Poema/ A Lou Reed



Hace tres años, iba volando en el carro verde que luego quemamos con un dealer, corriendo era volando, viendo todos eso barriletes como manos de gigantes arcoíris, como duendes vimos como trataban de elevarlos entre el viento de muertos amarillos llenos de flores de cementerio y polvo.

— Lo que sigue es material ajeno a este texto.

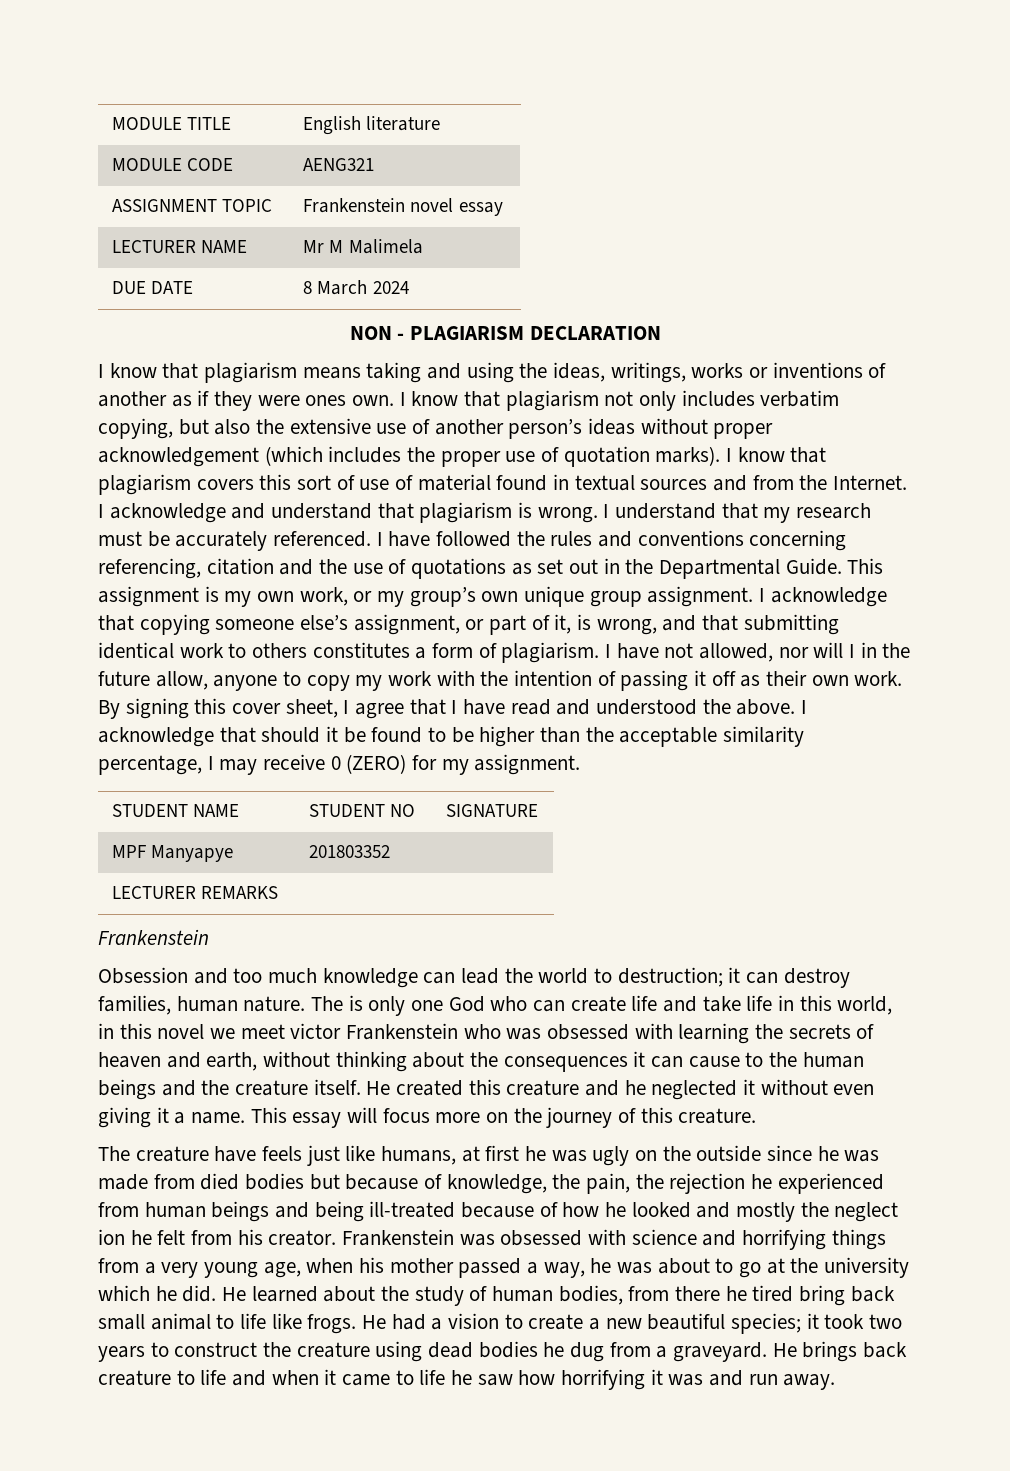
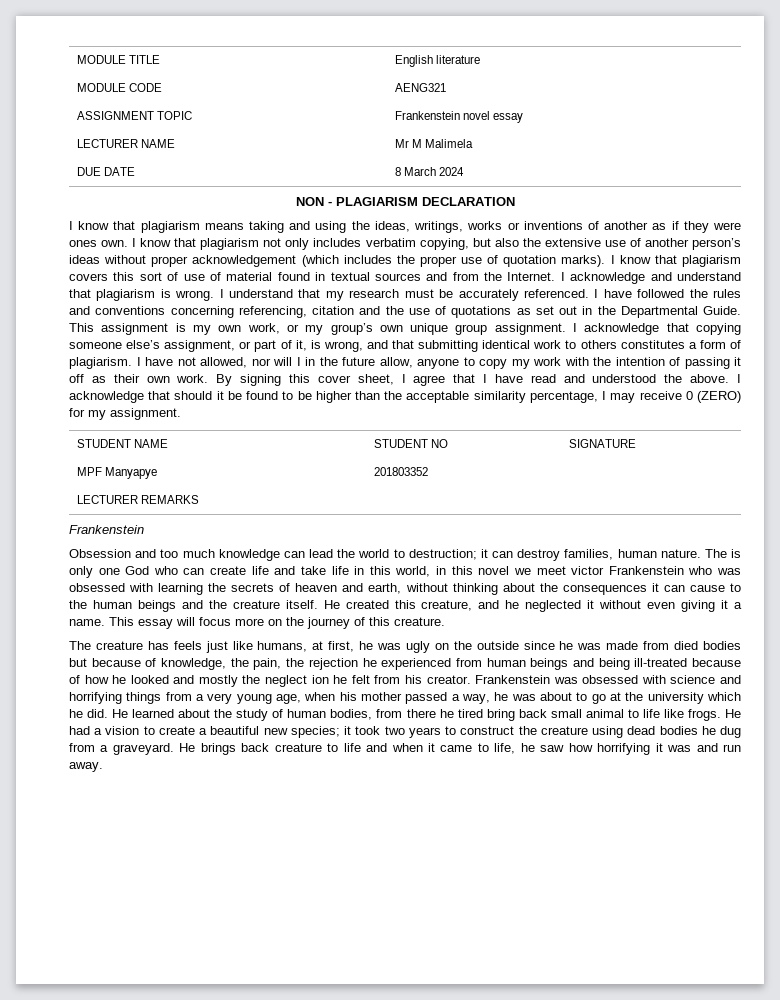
- He created this creature and he neglected it without even giving it a name.
+ He created this creature, and he neglected it without even giving it a name.
- The creature have feels just like humans, at first he was ugly on the outside since he was made from died bodies but because of knowledge, the pain, the rejection he experienced from human beings and being ill-treated because of how he looked and mostly the neglect ion he felt from his creator.
+ The creature has feels just like humans, at first, he was ugly on the outside since he was made from died bodies but because of knowledge, the pain, the rejection he experienced from human beings and being ill-treated because of how he looked and mostly the neglect ion he felt from his creator.
- He had a vision to create a new beautiful species; it took two years to construct the creature using dead bodies he dug from a graveyard.
+ He had a vision to create a beautiful new species; it took two years to construct the creature using dead bodies he dug from a graveyard.
- He brings back creature to life and when it came to life he saw how horrifying it was and run away.
+ He brings back creature to life and when it came to life, he saw how horrifying it was and run away.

Era entonces un primero de noviembre cuando nos sentamos a la mesa y pude asustarme de lo próximo del otro mundo frente a la comida y un amor pagano casi ancestral en el inciezo. Todos esos años de la mano viendo a las lloradoras cobrar por cada lágrima en los mausoleos de tres tumbas, tras bombas y marichis, luego los fantasticos almuerzos rodeados de vasos medio vacíos de risitas y llenos de recuerdos. Dos años antes leía a un muerto legendario llamado Lord Byron, un tipo de esos antiguos con una pluma esculpida en un sombrero. Antes de eso estuve en una fiesta de Halloween disfrazado de vampiro bailando con una colombiana deshonesta que a mi me pareció una virgen volátil, una pieza de aquelarre; era entonces tan hambriento de experimentar el tiempo, luego estuve en una playa celebrando un comienzo de noviembre, entre fogones en el suelo y más que inciensos, mujeres sonrientes, era parte del paraíso, hasta que me vi despidiendo a algunos, visitando tumbas aburridas y monótonas que más que recuerdos me daban lastima, imaginando rostros desfigurados, pedazos de huesos incinerados por el moho, hechos polvo, de nuevo la carne transfigurada y las flores naciéndoles del musgo destruyendo la piel, eran esos tiempos en los que entendí la muerte y la vida más aún que las carencias o el gobierno del silencio y sin sangre.
Me acercaba a las tumbas y miraba lodo, átomos obligando al polvo, estrellas apagadas todos, algunos eran como el reflejo opaco de lo que venía tramando el cielo. Ahora ya no quedan más muertos, sino amor y fantasmas.